Hope & Healing
I recently was with my grandmother in the hospital in Kentucky. I do not like hospitals, they hold a lot of hard memories. They are a place that makes you feel stuck and have so many unknowns.
In 2014, I lost my ability to dream and had little hope. I was 20 years old and going through chemotherapy. My body was being ravaged by a drug that was also helping me fight cancer. Being sick was awful, but being angry at God was even harder. How could a God who was good, big, strong, and powerful let me be here? How could He let this be my reality?
I sat with these feelings and thoughts for longer than I like to admit. I eventually found myself in a church. And as I sat there looking around during worship, I realized how much I missed being in God’s presence. How much I missed my Savior. With tears streaming down my face, I opened my hands and whispered, God I can’t carry this anymore. Instantly I was flooded with so much joy and peace, God’s peace. That was the beginning of my emotional and spiritual healing, and all it took was my surrender and asking God for help.
Later that summer a camp speaker who did not know my story prayed for me.
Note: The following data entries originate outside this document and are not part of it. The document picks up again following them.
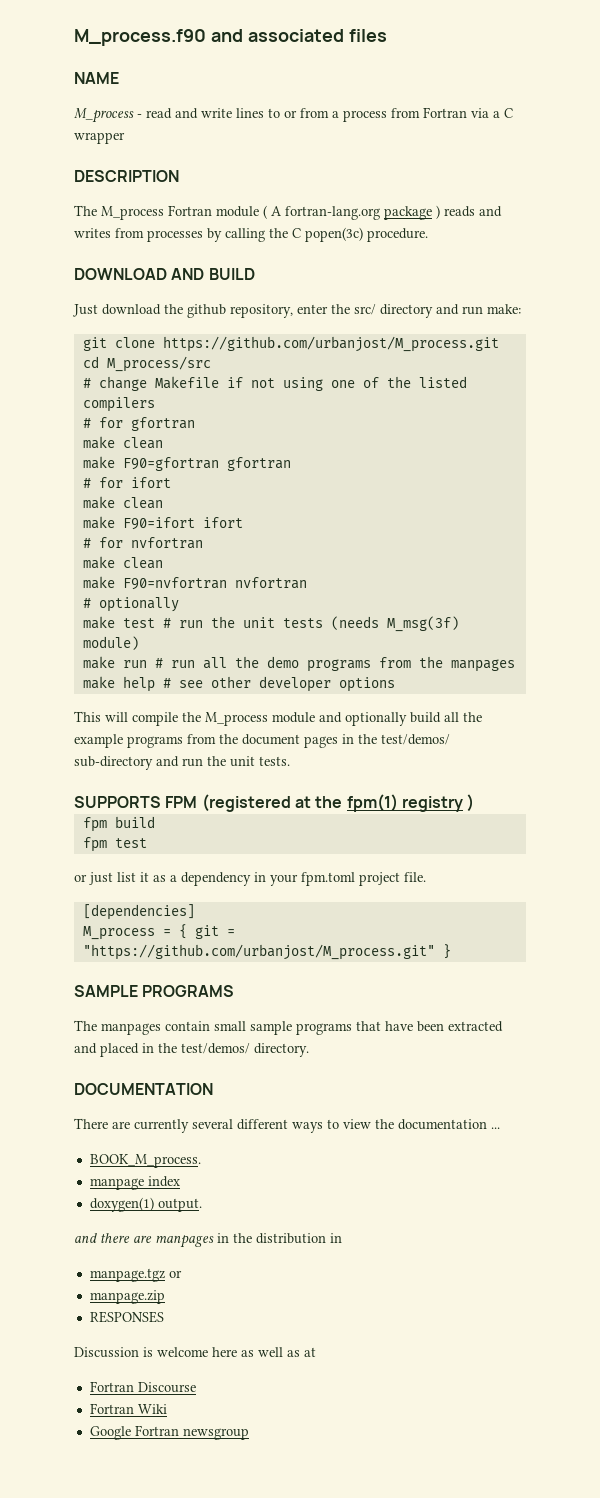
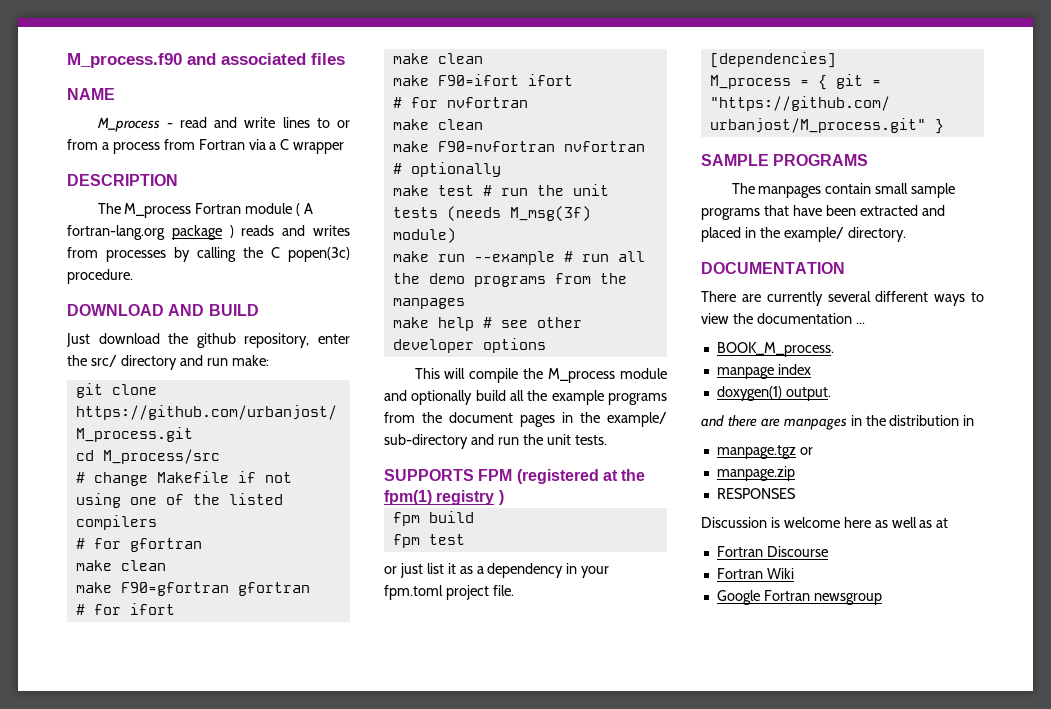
(147, 664) none -> [473,251,555,265] --example
[381,734,450,745] test/demos/ -> [607,412,667,427] example/
[181,1043,250,1054] test/demos/ -> [783,227,844,242] example/

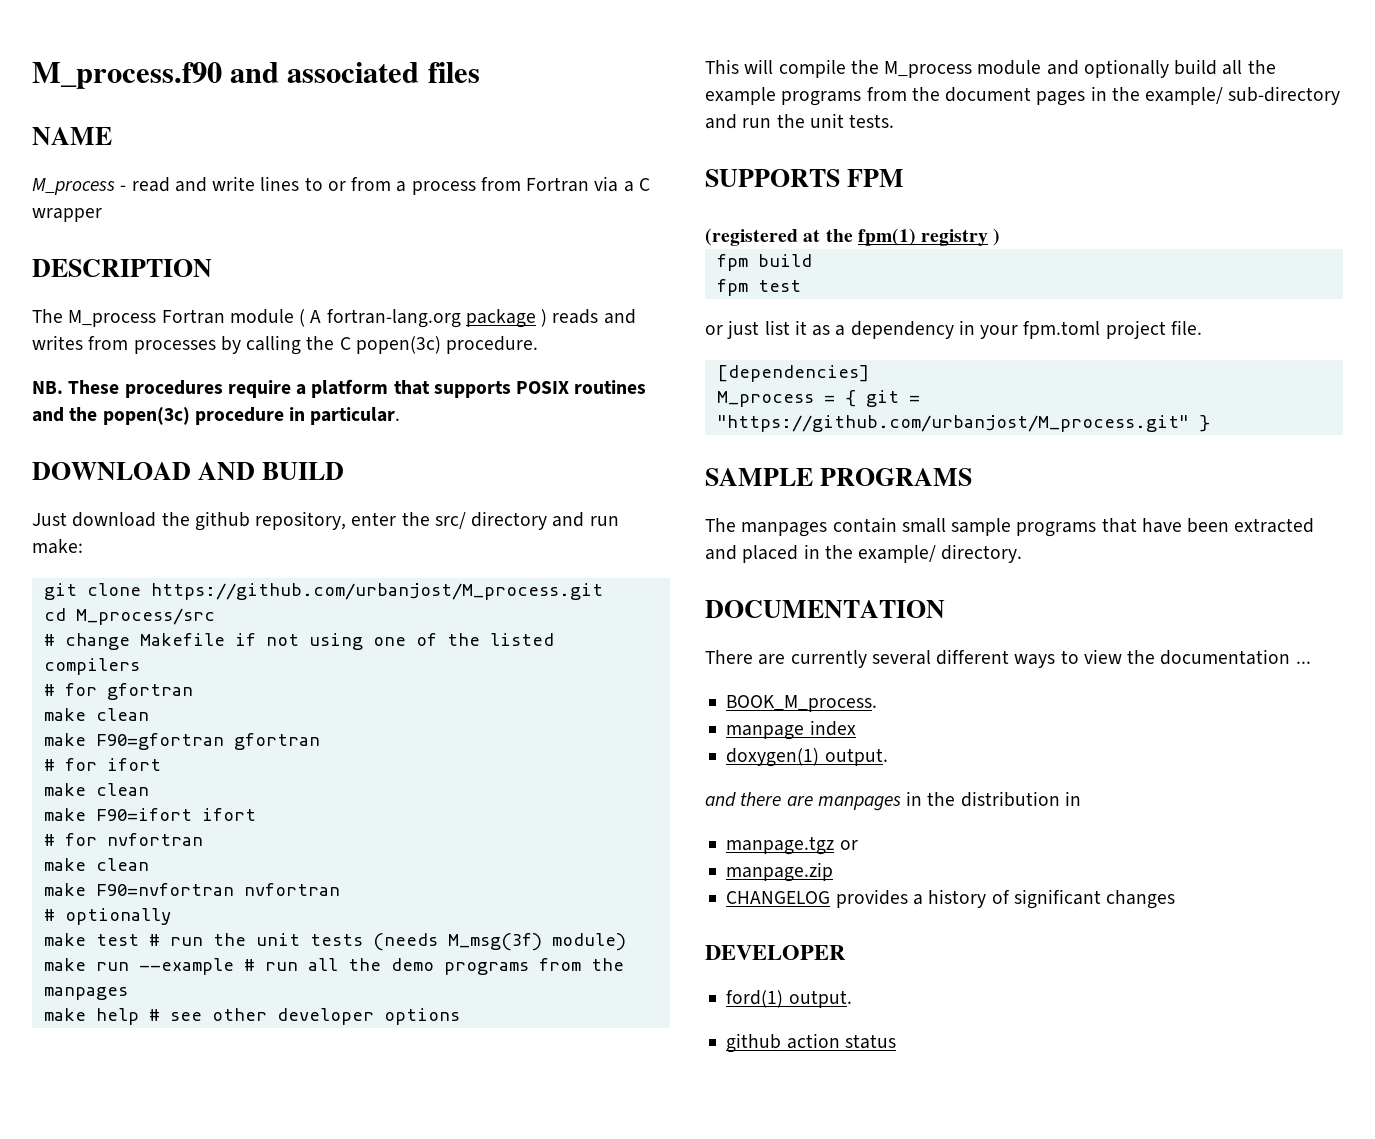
(133, 276) none -> [32,379,647,398] [32,407,401,425] // NB. These procedures require a platform that supports POSIX routines and the popen(3c) procedure in particular.
(513, 475) none -> (905, 178) //
[716,488,796,499] [701,517,949,528] [716,546,828,557] [716,568,794,579] [716,590,882,605] RESPONSES // Discussion is welcome here as well as at // Fortran Discourse // Fortran Wiki // Google Fortran newsgroup -> [726,889,1176,909] [705,945,846,960] [726,990,852,1008] [726,1033,896,1053] CHANGELOG provides a history of significant changes // DEVELOPER // ford(1) output. // github action status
He prayed, “this storm will be the wind in your sails to other people’s emotional and spiritual healing.”
In 2022 I had another cancer scare; they call them that because they are terrifying. I did not tell a lot of people. I was on my way to a friend’s house and crying so full of worry and fear. Telling God, “I cannot go through that season again.” Begging and pleading. The Holy Spirit whispered to my heart, “you did not lose My joy last time because you had cancer, you lost My joy because you pulled away from Me…. “
It ended up not being cancer, but God used that season to encourage me to start sharing more of my story. Hospitals are hard, cancer is messy. But, during all of it, God is good.
How can I say this after just telling a story of how hard it all was? Well, I can say it because I have experienced His healing, not just physically but spiritually and emotionally. I have sat and cried in the presence of a God who I know can handle my pain. But more than handling it. He heals it.
And that is one of the dreams I have for missions. To show the world this God that offers so much love, hope and joy. That even during all our pain He is there bringing healing.